* **Task statement**
Copy everything in the records exactly; the pictures stay out.

┌────────

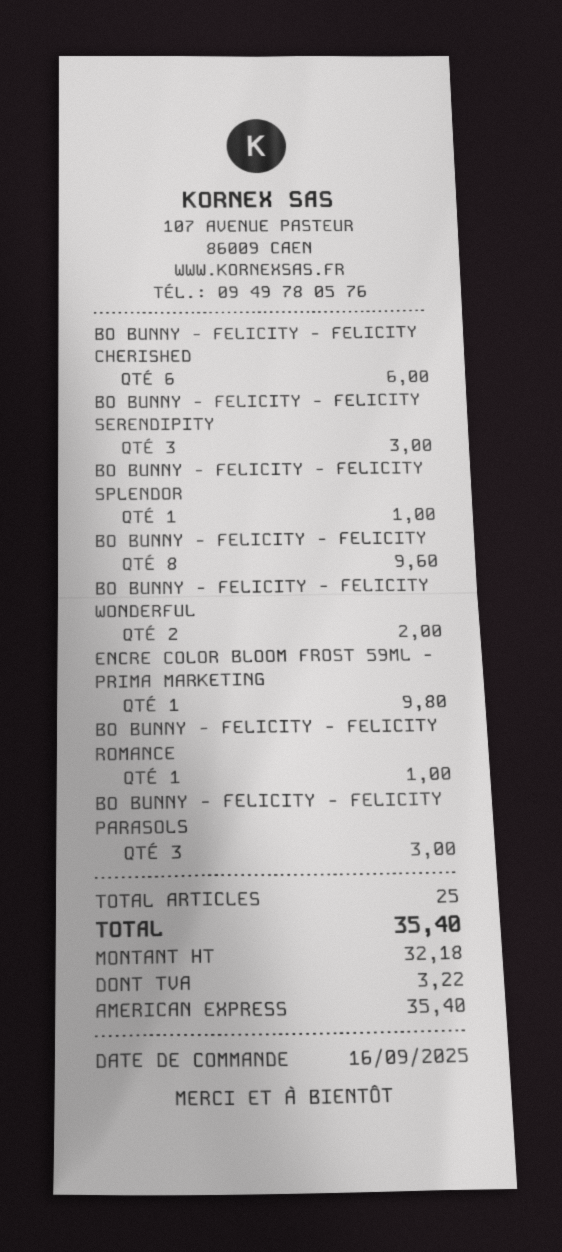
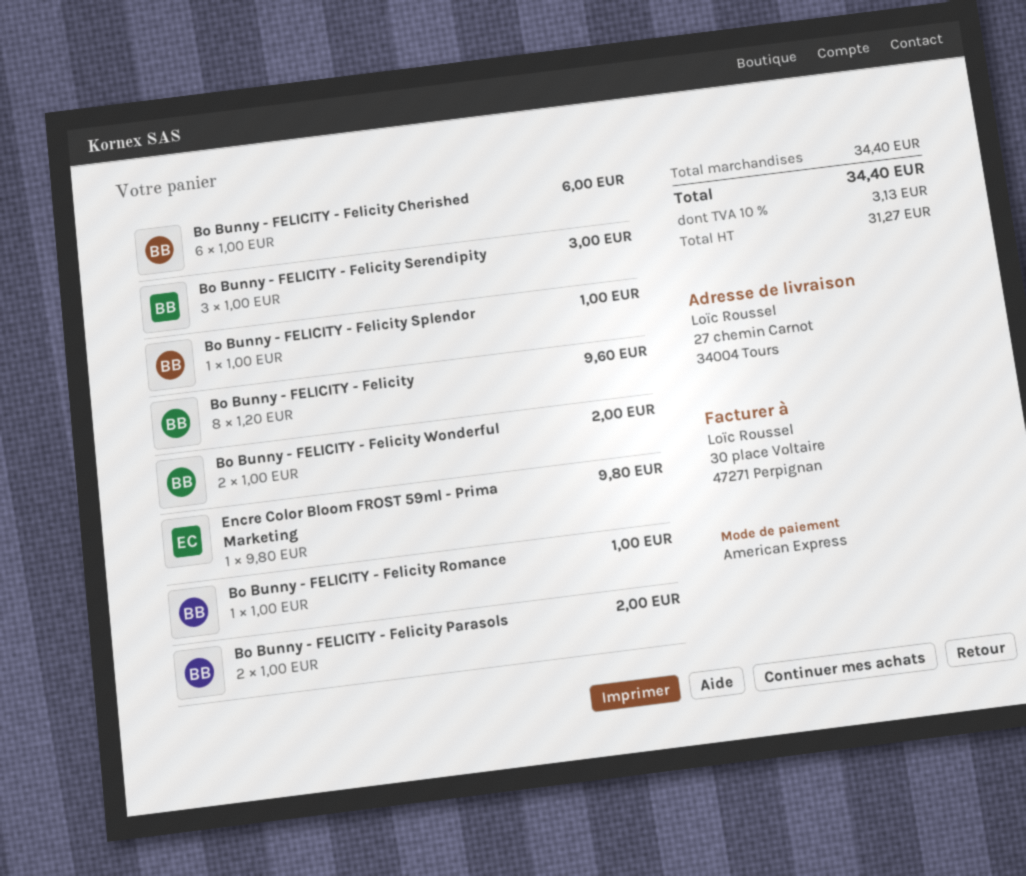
BO BUNNY - FELICITY - FELICITY PARASOLS: 3 for 3.00 -> 2 for 2.00
net: 32.18 -> 31.27
tax: 3.22 -> 3.13
total: 35.40 -> 34.40

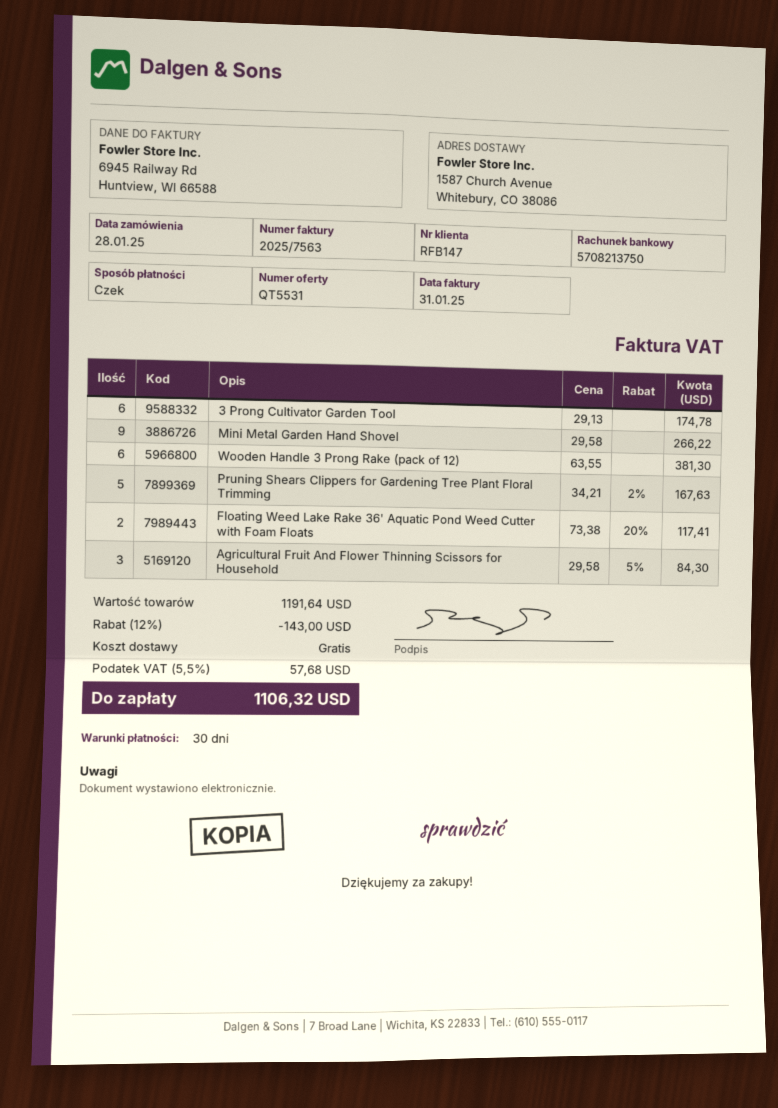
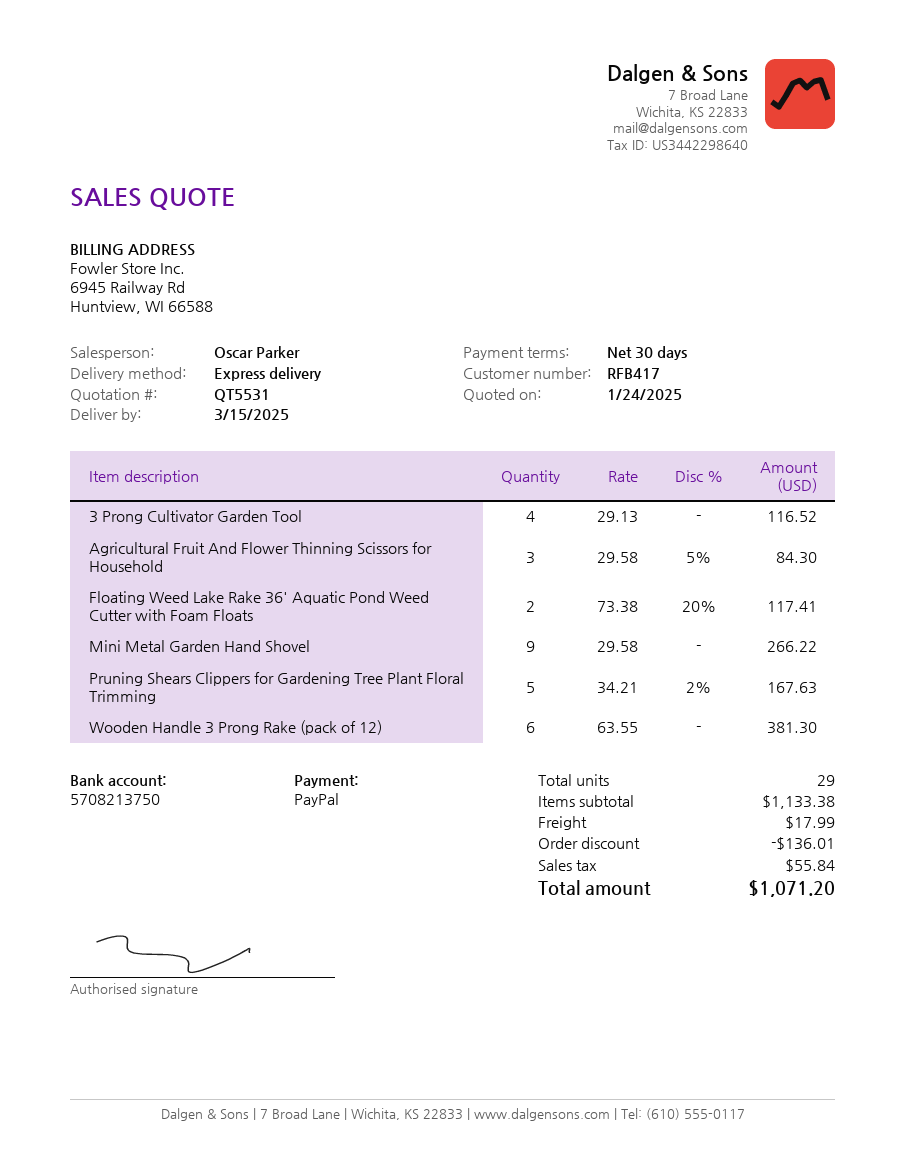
customer number: RFB147 -> RFB417
payment method: cheque -> PayPal
3 Prong Cultivator Garden Tool: 6 x 29.13 = 174.78 -> 4 x 29.13 = 116.52
subtotal: 1191.64 -> 1133.38
discount: 143.00 -> 136.01
shipping: 0.00 -> 17.99
tax: 57.68 -> 55.84
total: 1106.32 -> 1071.20

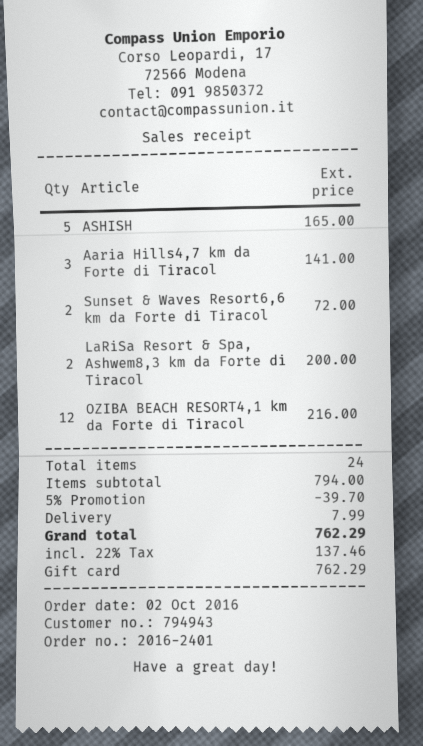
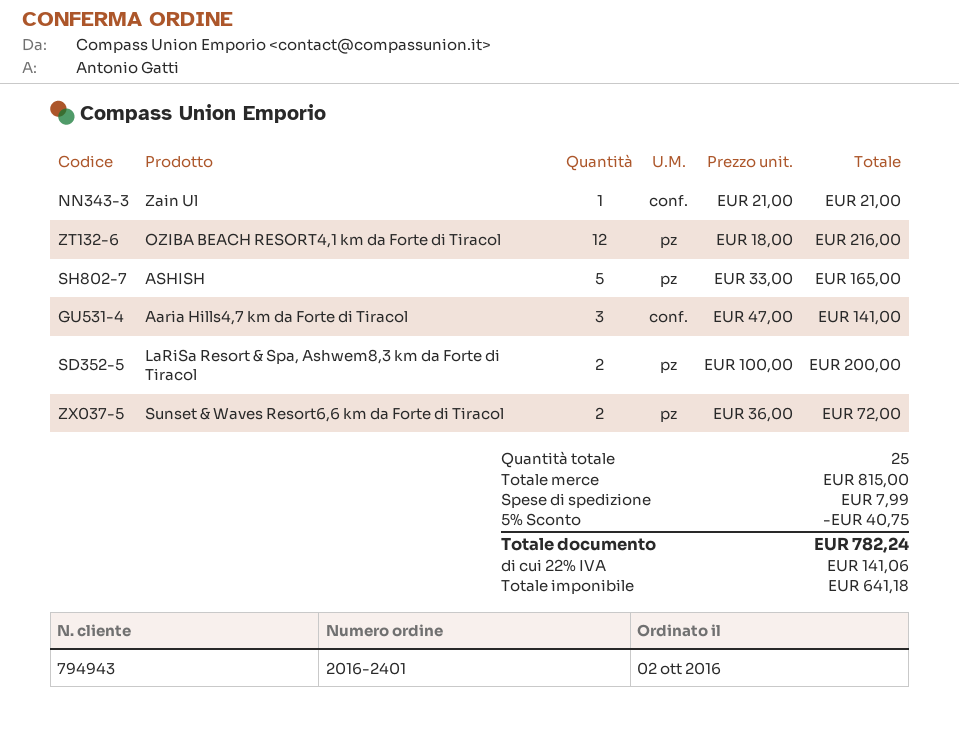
Zain Ul: none -> 1 for 21.00
total quantity: 24 -> 25
subtotal: 794.00 -> 815.00
discount: 5% = 39.70 -> 5% = 40.75
tax: 22% = 137.46 -> 22% = 141.06
total: 762.29 -> 782.24

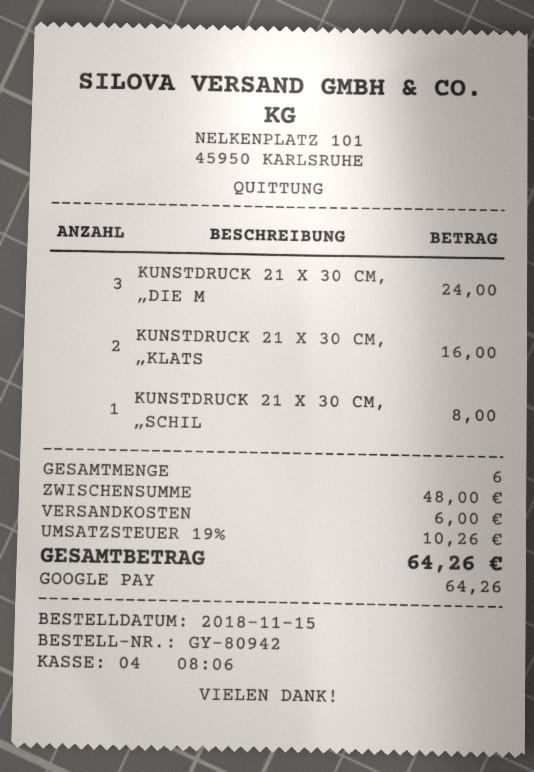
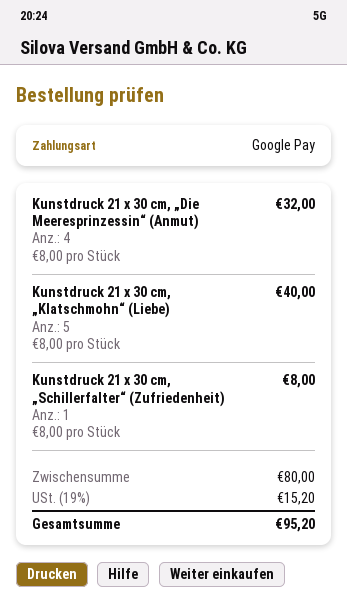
KUNSTDRUCK 21 X 30 CM, „DIE M: 3 for 24.00 -> 4 for 32.00
KUNSTDRUCK 21 X 30 CM, „KLATS: 2 for 16.00 -> 5 for 40.00
subtotal: 48.00 -> 80.00
shipping: 6.00 -> none
tax: 19% = 10.26 -> 19% = 15.20
total: 64.26 -> 95.20

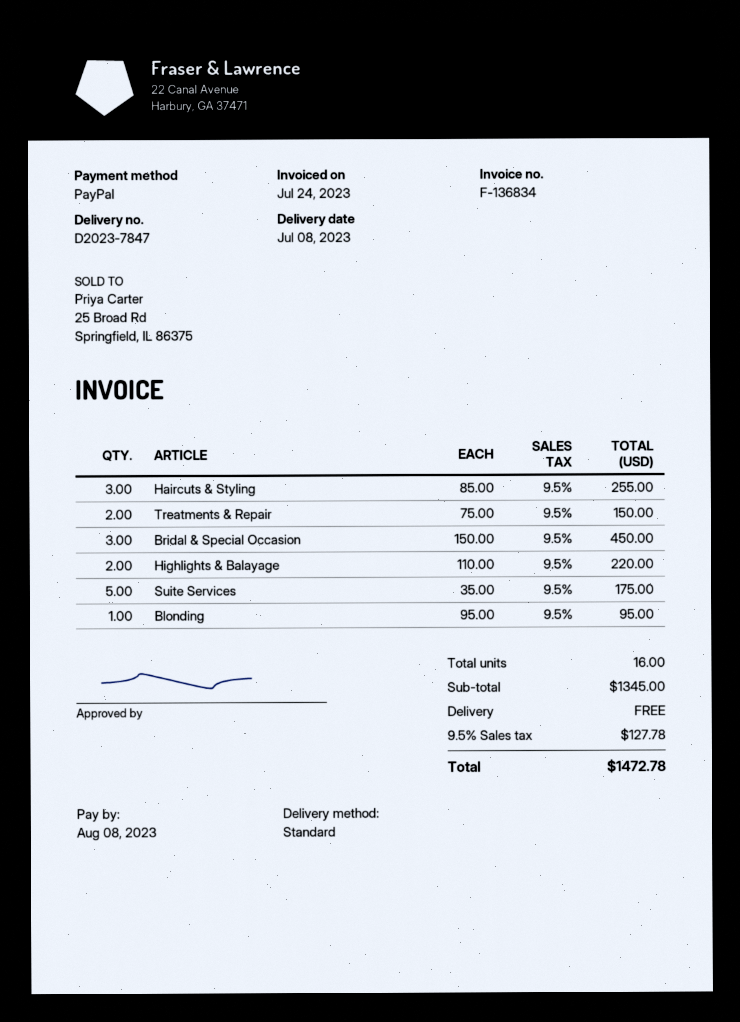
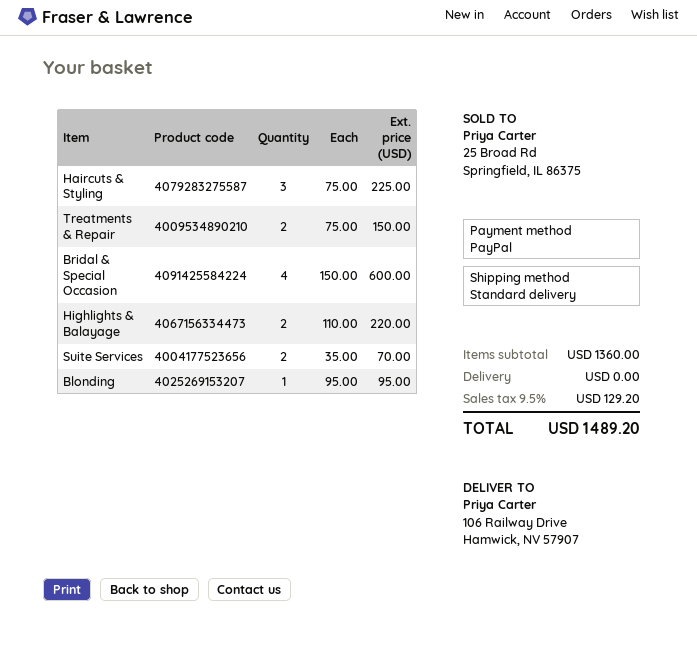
Haircuts & Styling: 3 x 85.00 = 255.00 -> 3 x 75.00 = 225.00
Bridal & Special Occasion: 3 x 150.00 = 450.00 -> 4 x 150.00 = 600.00
Suite Services: 5 x 35.00 = 175.00 -> 2 x 35.00 = 70.00
subtotal: 1345.00 -> 1360.00
tax: 9.5% = 127.78 -> 9.5% = 129.20
total: 1472.78 -> 1489.20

└────────

* **Answer space**
BO BUNNY - FELICITY - FELICITY PARASOLS: 3 for 3.00 -> 2 for 2.00
net: 32.18 -> 31.27
tax: 3.22 -> 3.13
total: 35.40 -> 34.40

customer number: RFB147 -> RFB417
payment method: cheque -> PayPal
3 Prong Cultivator Garden Tool: 6 x 29.13 = 174.78 -> 4 x 29.13 = 116.52
subtotal: 1191.64 -> 1133.38
discount: 143.00 -> 136.01
shipping: 0.00 -> 17.99
tax: 57.68 -> 55.84
total: 1106.32 -> 1071.20

Zain Ul: none -> 1 for 21.00
total quantity: 24 -> 25
subtotal: 794.00 -> 815.00
discount: 5% = 39.70 -> 5% = 40.75
tax: 22% = 137.46 -> 22% = 141.06
total: 762.29 -> 782.24

KUNSTDRUCK 21 X 30 CM, „DIE M: 3 for 24.00 -> 4 for 32.00
KUNSTDRUCK 21 X 30 CM, „KLATS: 2 for 16.00 -> 5 for 40.00
subtotal: 48.00 -> 80.00
shipping: 6.00 -> none
tax: 19% = 10.26 -> 19% = 15.20
total: 64.26 -> 95.20

Haircuts & Styling: 3 x 85.00 = 255.00 -> 3 x 75.00 = 225.00
Bridal & Special Occasion: 3 x 150.00 = 450.00 -> 4 x 150.00 = 600.00
Suite Services: 5 x 35.00 = 175.00 -> 2 x 35.00 = 70.00
subtotal: 1345.00 -> 1360.00
tax: 9.5% = 127.78 -> 9.5% = 129.20
total: 1472.78 -> 1489.20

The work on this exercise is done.